Nearly all of it. And like 100 years ago, it was designed to advance an agenda, not inform public health, but journalists promoted it because they were part of the tribe saying it. In this case, there was an effort to push back the ‘coffee invasion’ in Britain. Coffee houses were all the rage on the continent and Big Tea was scared.

Nothing drove that home like saying British men would become French.

The epidemiology was on their side then just as it is now.  Is French sperm motility down? Yes. While coffee consumption is up. That’s correlation, write the paper. Organic food is also up. Correlation. DDT use is down. Correlation. Find me a food claim of the last 40 years and I can find a crippling flaw in the methodology that made it. Gluten-free fads, low-fat diets, resveratrol, healthy chocolate, you name it and it had bad epidemiology at the core. No science.

In the hands of an activist epidemiologist, it can be claimed tea makes men more fertile. So does DDT. While organic food hurts the reproductive system since organic food’s rise in the last 25 years correlates to lower sperm counts. 

Think it’s a ridiculous exaggeration?  It is happening now. In 2023 we saw IARC use the same weird tactic to claim sugar-free gum causes cancer while our own EPA recruited epidemiologists who used shoddy methods to claim a weedkiller named atrazine was “correlated” to harm for aquatic wildlife if it could be detected at all. Epidemiologists pretending to be scientists were recruited to insist the level of detection needed to be the maximum allowed – so the Biden administration could go to the courts to ask the court to vacate a previous court order that EPA had requested so they could say ‘the court made us do it.’ 

The reason isn’t science, it may be politics.

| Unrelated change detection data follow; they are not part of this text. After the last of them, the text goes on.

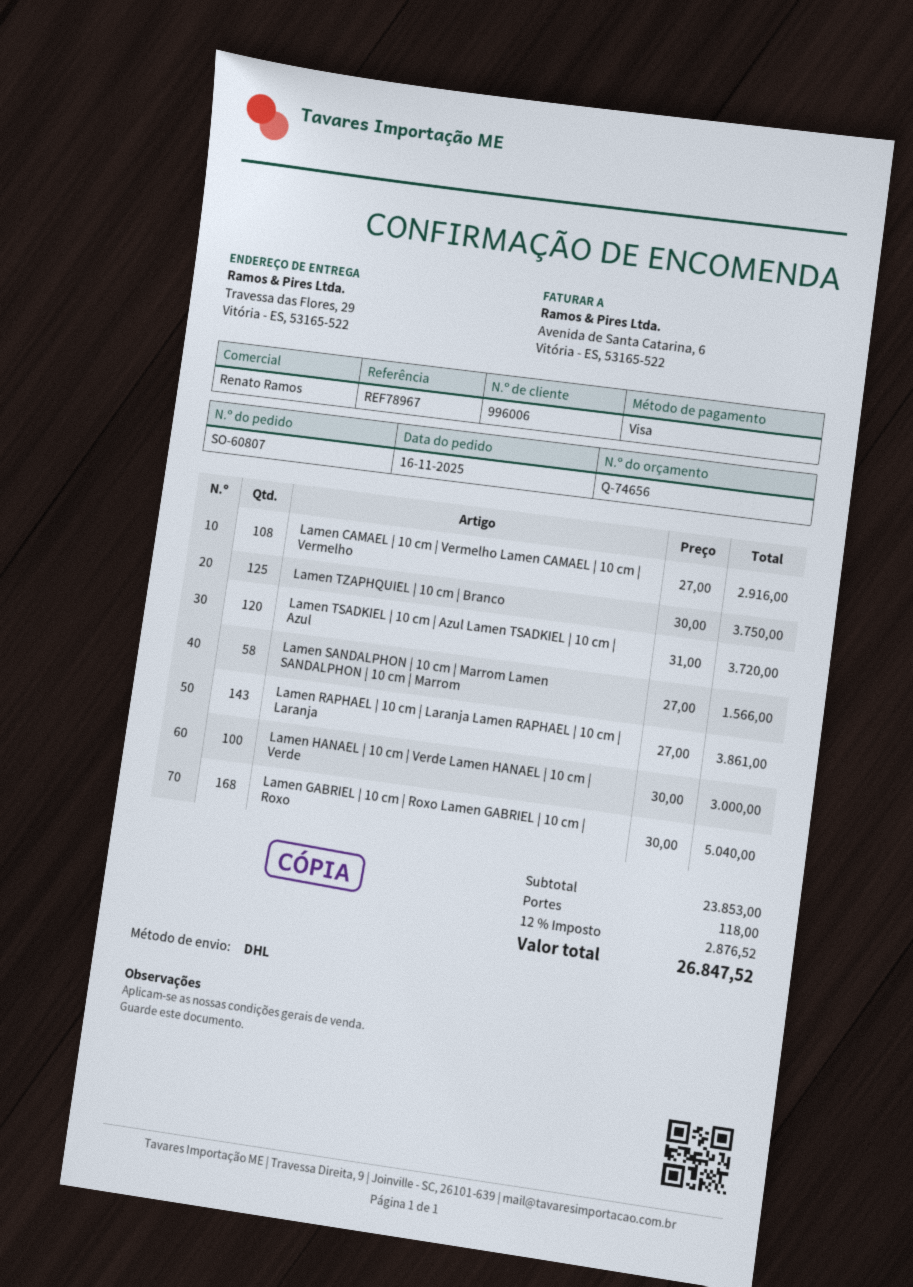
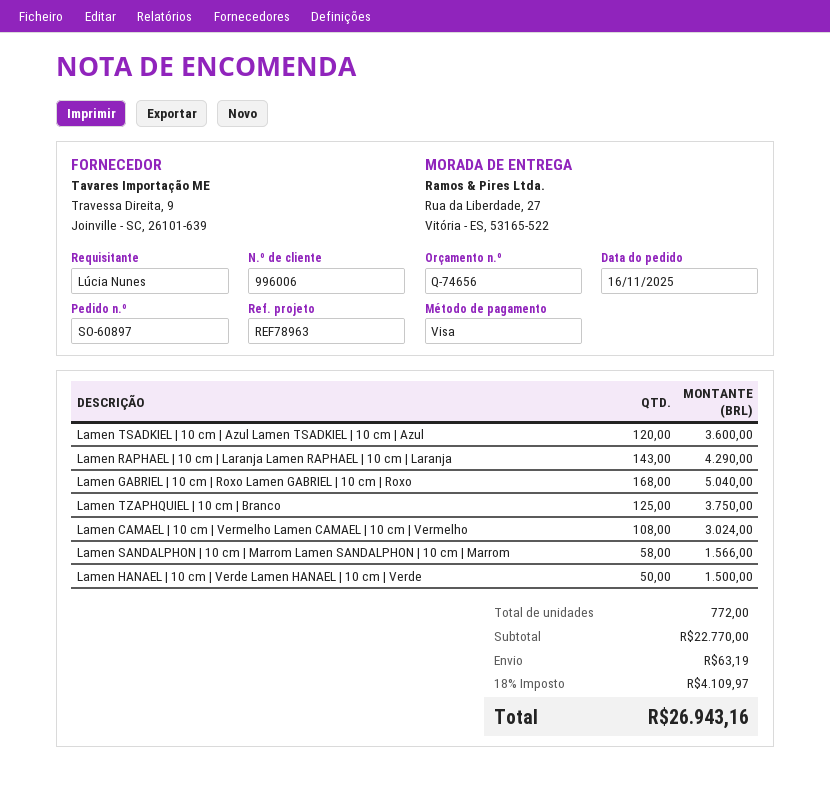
order number: SO-60807 -> SO-60897
reference: REF78967 -> REF78963
ship to: Travessa das Flores, 29, Vitória - ES, 53165-522 -> Rua da Liberdade, 27, Vitória - ES, 53165-522
Lamen CAMAEL | 10 cm | Vermelho Lamen CAMAEL | 10 cm | Vermelho: 108 for 2916.00 -> 108 for 3024.00
Lamen TSADKIEL | 10 cm | Azul Lamen TSADKIEL | 10 cm | Azul: 120 for 3720.00 -> 120 for 3600.00
Lamen RAPHAEL | 10 cm | Laranja Lamen RAPHAEL | 10 cm | Laranja: 143 for 3861.00 -> 143 for 4290.00
Lamen HANAEL | 10 cm | Verde Lamen HANAEL | 10 cm | Verde: 100 for 3000.00 -> 50 for 1500.00
subtotal: 23853.00 -> 22770.00
shipping: 118.00 -> 63.19
tax: 12% = 2876.52 -> 18% = 4109.97
total: 26847.52 -> 26943.16

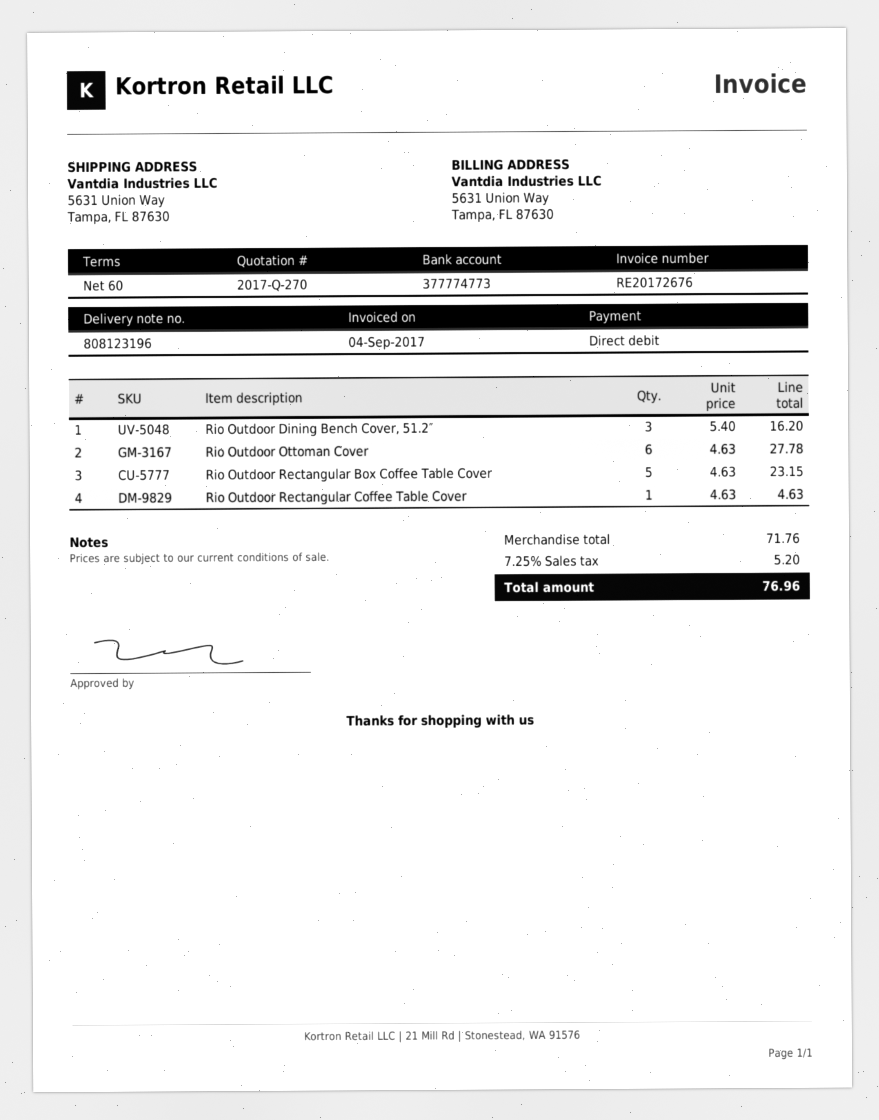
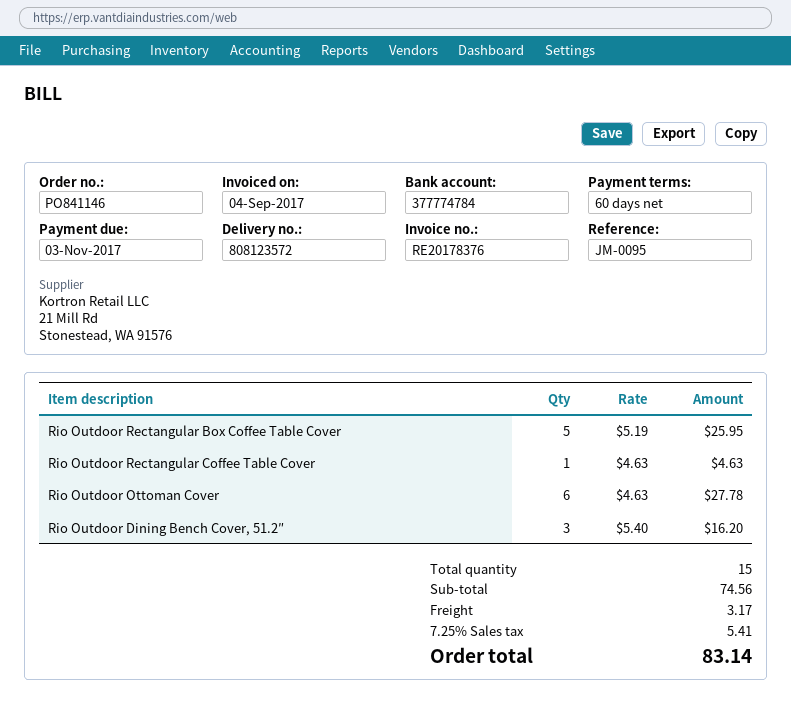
delivery note number: 808123196 -> 808123572
invoice number: RE20172676 -> RE20178376
bank account: 377774773 -> 377774784
Rio Outdoor Rectangular Box Coffee Table Cover: 5 x 4.63 = 23.15 -> 5 x 5.19 = 25.95
subtotal: 71.76 -> 74.56
shipping: none -> 3.17
tax: 7.25% = 5.20 -> 7.25% = 5.41
total: 76.96 -> 83.14

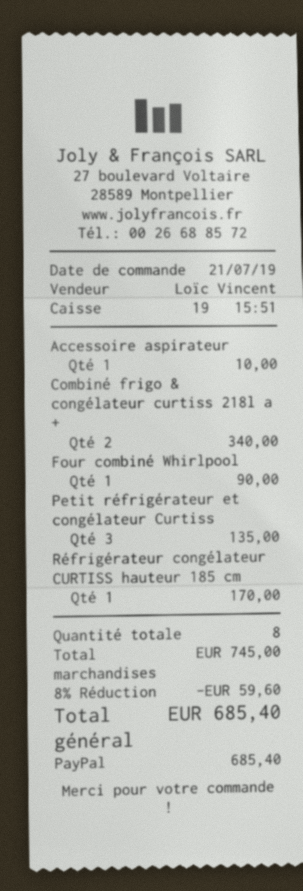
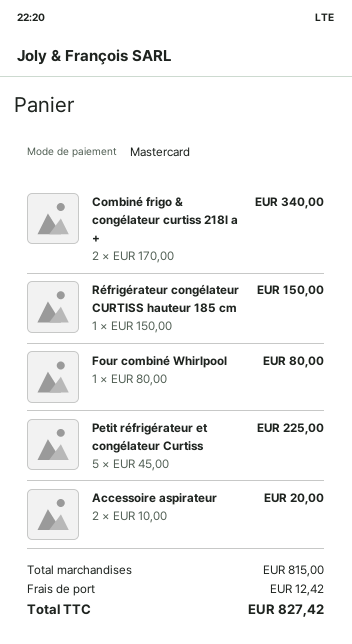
payment method: PayPal -> Mastercard
Accessoire aspirateur: 1 for 10.00 -> 2 for 20.00
Four combiné Whirlpool: 1 for 90.00 -> 1 for 80.00
Petit réfrigérateur et congélateur Curtiss: 3 for 135.00 -> 5 for 225.00
Réfrigérateur congélateur CURTISS hauteur 185 cm: 1 for 170.00 -> 1 for 150.00
subtotal: 745.00 -> 815.00
discount: 8% = 59.60 -> none
shipping: none -> 12.42
total: 685.40 -> 827.42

The corporation behind the weedkiller got bought by a Chinese company.

Both of those 2023 claims were promoted by corporate journalists who use ‘we are just reporting the science’ rationalization – no differently than journalists in the tribe do each year for trial lawyers like Environmental Working Group and their “dirty dozen” list of foods containing pesticides. Except missing are organic pesticides. And that is on purpose.(1)

Coffee turning men French was not science any more than food epidemiology is today, so this year make a New Year’s Resolution that’s easy to keep: Be more skeptical when reading epidemiology claims, especially by corporations who are get paid to write for whom advertisers sell to, and subscribers who want to read theirs bias. 

If you want to support scientists writing about science instead, you can make a donation here.

If you send us $50 it is tax-free, and it is enough that the IRS says I can send you this coffee cup for free. And I will.

NOTE:

(1) “Organic” is only a marketing designation inside USDA, it has no ‘standard’ that industry lobbyists and marketing heads don’t choose for themselves. Even the dozens and dozens of exemptions allowed while still using a “USDA Certified Organic” label. So organic farmers choose not to disclose their pesticide use unless forced to do so. California is the only state that forces all farmers to disclose pesticide applications regardless of market segment, so we know that it takes up to 600 percent more chemicals per calorie to produce organic food.